Des images d'enfants gazaouis présentés comme victimes de malnutrition ont fait le tour du monde ces dernières semaines, influençant l'opinion publique internationale et poussant Israël à modifier sa stratégie humanitaire. Une enquête journalistique révèle cependant que certains de ces cas médiatisés souffrent en réalité de pathologies médicales non liées à la faim.
Le cas Muhammad al-Ma'touk : paralysie cérébrale ou malnutrition ?
L'image qui a marqué les esprits est celle de Muhammad al-Ma'touk, un enfant d'un an et demi photographié dans les bras de sa mère, portant une couche improvisée faite d'un sac plastique noir. Publiée par CNN, le New York Times, la BBC, Sky News et le Guardian, cette photo est devenue un symbole de la crise humanitaire à Gaza.
Le photographe Ahmed al-Arini expliquait avoir voulu "montrer au monde entier la faim extrême dont souffrent les bébés" dans la bande de Gaza. Selon lui, le poids de l'enfant était passé de 9 à 6 kilos, soit la moitié du poids normal pour son âge.

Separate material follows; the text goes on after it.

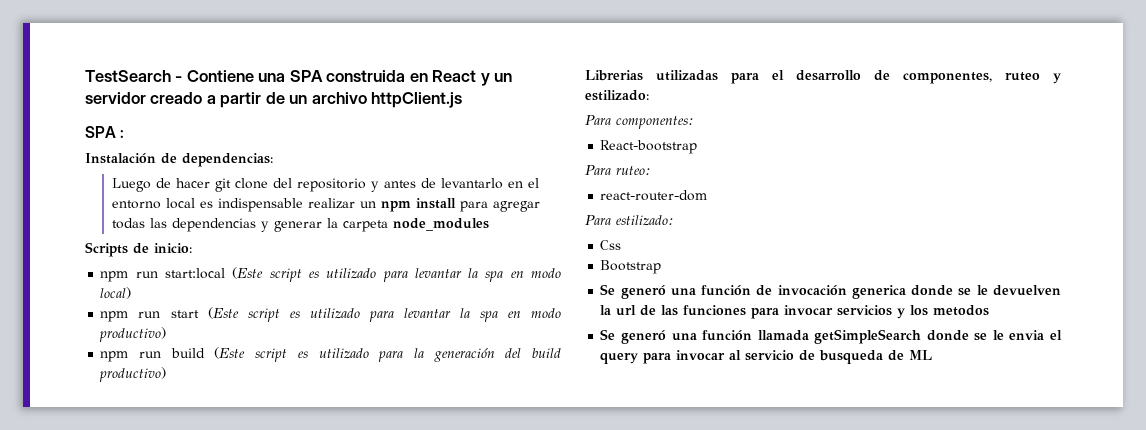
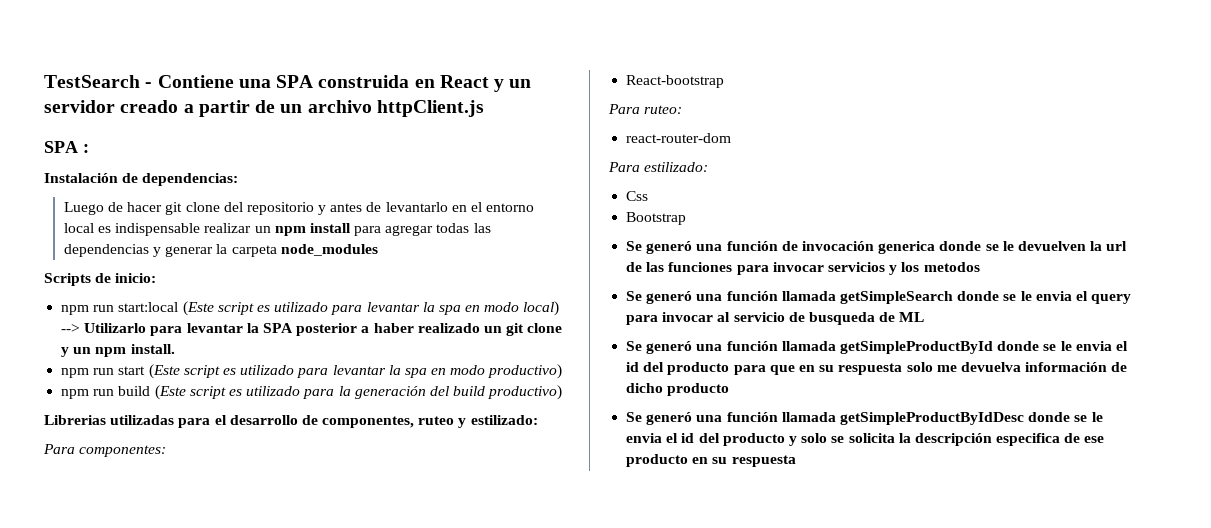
- npm run start:local (Este script es utilizado para levantar la spa en modo local)
+ npm run start:local (Este script es utilizado para levantar la spa en modo local) --> Utilizarlo para levantar la SPA posterior a haber realizado un git clone y un npm install.
+ Se generó una función llamada getSimpleProductById donde se le envia el id del producto para que en su respuesta solo me devuelva información de dicho producto
+ Se generó una función llamada getSimpleProductByIdDesc donde se le envia el id del producto y solo se solicita la descripción especifica de ese producto en su respuesta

Mais le journaliste indépendant David Collier a mené une contre-enquête révélant une réalité différente. S'appuyant sur un rapport médical de l'Association Basma signé par le Dr Said Muhammad al-Nassan, il démontre que Muhammad souffre de maladies génétiques rares : paralysie cérébrale et manque d'oxygène dans le sang, nécessitant des compléments alimentaires spécifiques depuis sa naissance en décembre 2023.

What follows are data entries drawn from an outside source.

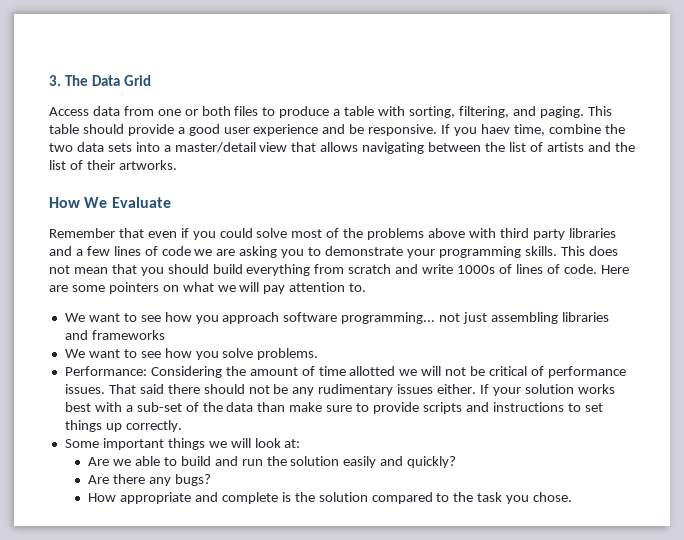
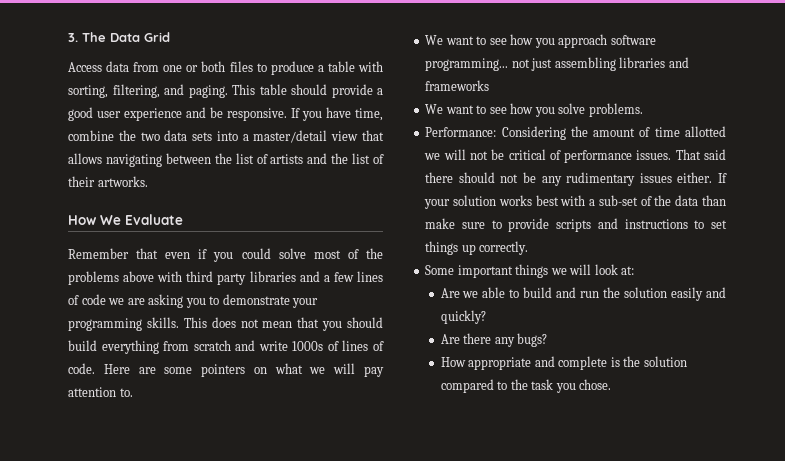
- If you haev time, combine the two data sets into a master/detail view that allows navigating between the list of artists and the list of their artworks.
+ If you have time, combine the two data sets into a master/detail view that allows navigating between the list of artists and the list of their artworks.

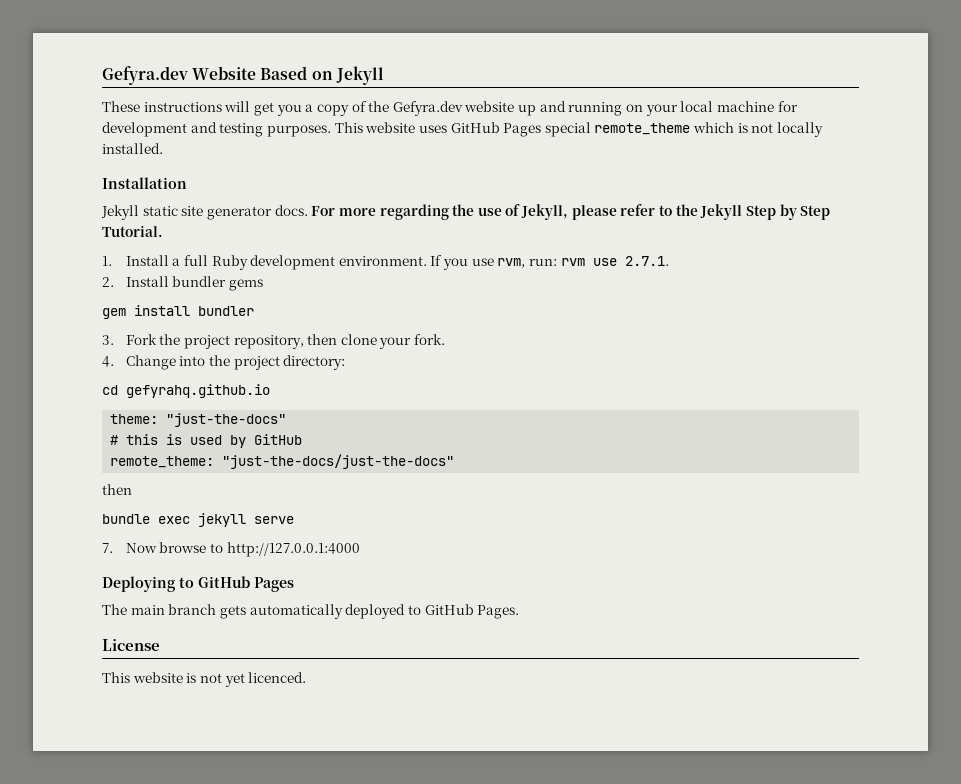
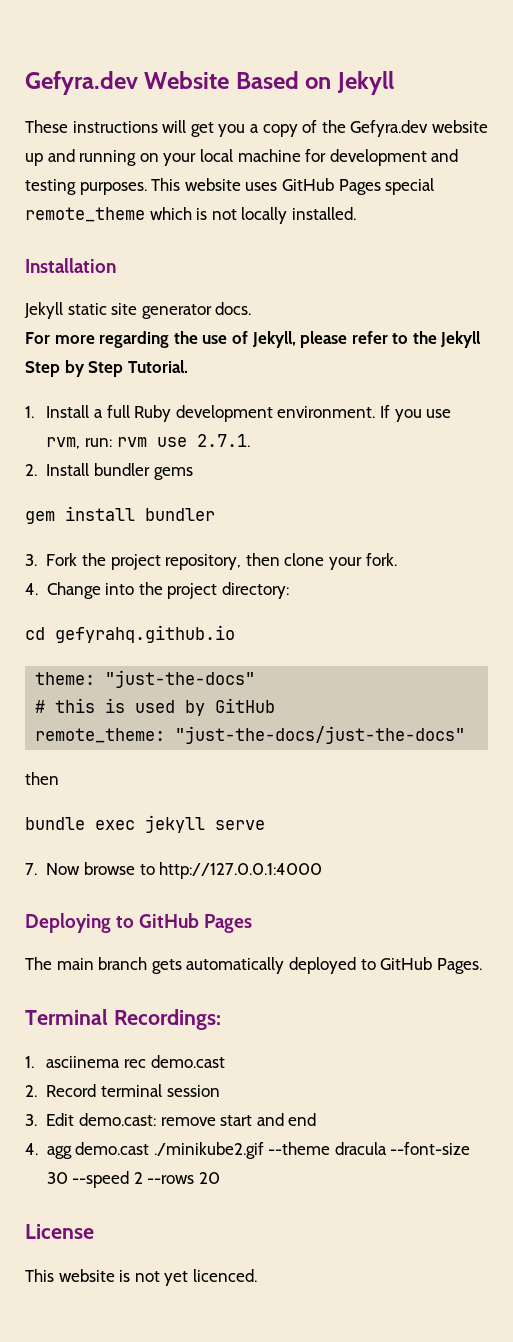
- Jekyll static site generator docs. For more regarding the use of Jekyll, please refer to the Jekyll Step by Step Tutorial.
+ Jekyll static site generator docs.
+ For more regarding the use of Jekyll, please refer to the Jekyll Step by Step Tutorial.
+ Terminal Recordings:
+ 1. asciinema rec demo.cast
+ 2. Record terminal session
+ 3. Edit demo.cast: remove start and end
+ 4. agg demo.cast ./minikube2.gif --theme dracula --font-size 30 --speed 2 --rows 20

Des éléments occultés par les médias
L'enquête de Collier pointe plusieurs omissions dans la couverture médiatique. Les photos évitent soigneusement de montrer Jude, le frère aîné de trois ans, qui apparaît en bonne santé sur d'autres clichés non diffusés. La mère, Hoda, ne présente pas non plus de signes de malnutrition extrême.

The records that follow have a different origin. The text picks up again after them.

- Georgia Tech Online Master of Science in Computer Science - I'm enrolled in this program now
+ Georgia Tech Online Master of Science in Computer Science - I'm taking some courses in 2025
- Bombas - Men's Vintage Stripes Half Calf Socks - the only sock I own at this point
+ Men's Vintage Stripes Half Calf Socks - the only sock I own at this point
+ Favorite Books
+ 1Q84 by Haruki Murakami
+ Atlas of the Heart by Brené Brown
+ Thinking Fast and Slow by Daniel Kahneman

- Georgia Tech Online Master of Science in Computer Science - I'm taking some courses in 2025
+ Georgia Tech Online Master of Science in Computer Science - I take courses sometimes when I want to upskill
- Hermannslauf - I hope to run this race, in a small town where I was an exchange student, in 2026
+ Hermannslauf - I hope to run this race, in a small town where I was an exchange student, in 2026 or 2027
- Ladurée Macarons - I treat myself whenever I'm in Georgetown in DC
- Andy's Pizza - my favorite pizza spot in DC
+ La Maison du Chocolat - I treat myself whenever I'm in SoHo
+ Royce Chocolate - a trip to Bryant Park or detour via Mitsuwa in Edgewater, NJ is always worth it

La BBC, dans une interview de 64 secondes avec la mère, a omis de mentionner les pathologies génétiques de l'enfant, malgré des allusions à un "long combat" nécessitant de la kinésithérapie. La courbure de la colonne vertébrale, symptôme révélateur de paralysie cérébrale, n'est pas évoquée par le narrateur.
Un père "tué en cherchant de la nourriture" ?
Les médias internationaux, dont le New York Times, ont rapporté que le père de Muhammad, Zakaria al-Ma'touk, avait été tué le 28 octobre 2024 "alors qu'il cherchait de la nourriture". L'enquête révèle qu'il est mort à Jabaliya lors d'une attaque ciblée israélienne, au moment où le Hamas menait des combats dans la zone, tuant six soldats israéliens entre le 25 et 29 octobre. Des documents du Hamas confirment l'activité militaire dans cette rue, remettant en question le récit du père cherchant de la nourriture.
Le cas italien d'Osama al-Raqab
Un phénomène similaire s'est produit en Italie, où le journal Il Fatto Quotidiano a publié en une la photo d'un enfant présenté comme affamé, sous le titre "Si c'est un enfant" en référence à l'ouvrage de Primo Levi "Si c'est un homme". L'article accusait le gouvernement italien de complicité dans une "politique de famine" à Gaza.
L'enquête a révélé que l'enfant, Osama al-Raqab, souffre de fibrose kystique, une maladie génétique. La photo datait d'avril et l'enfant se trouvait en Italie depuis le 11 juin pour y être soigné, précisément grâce aux efforts humanitaires italiens.
Le lendemain, le journal persistait avec un article affirmant que l'enfant se trouvait "à l'hôpital Nasser de Khan Younès", alors qu'il était en Italie depuis juin et que son état s'améliorait.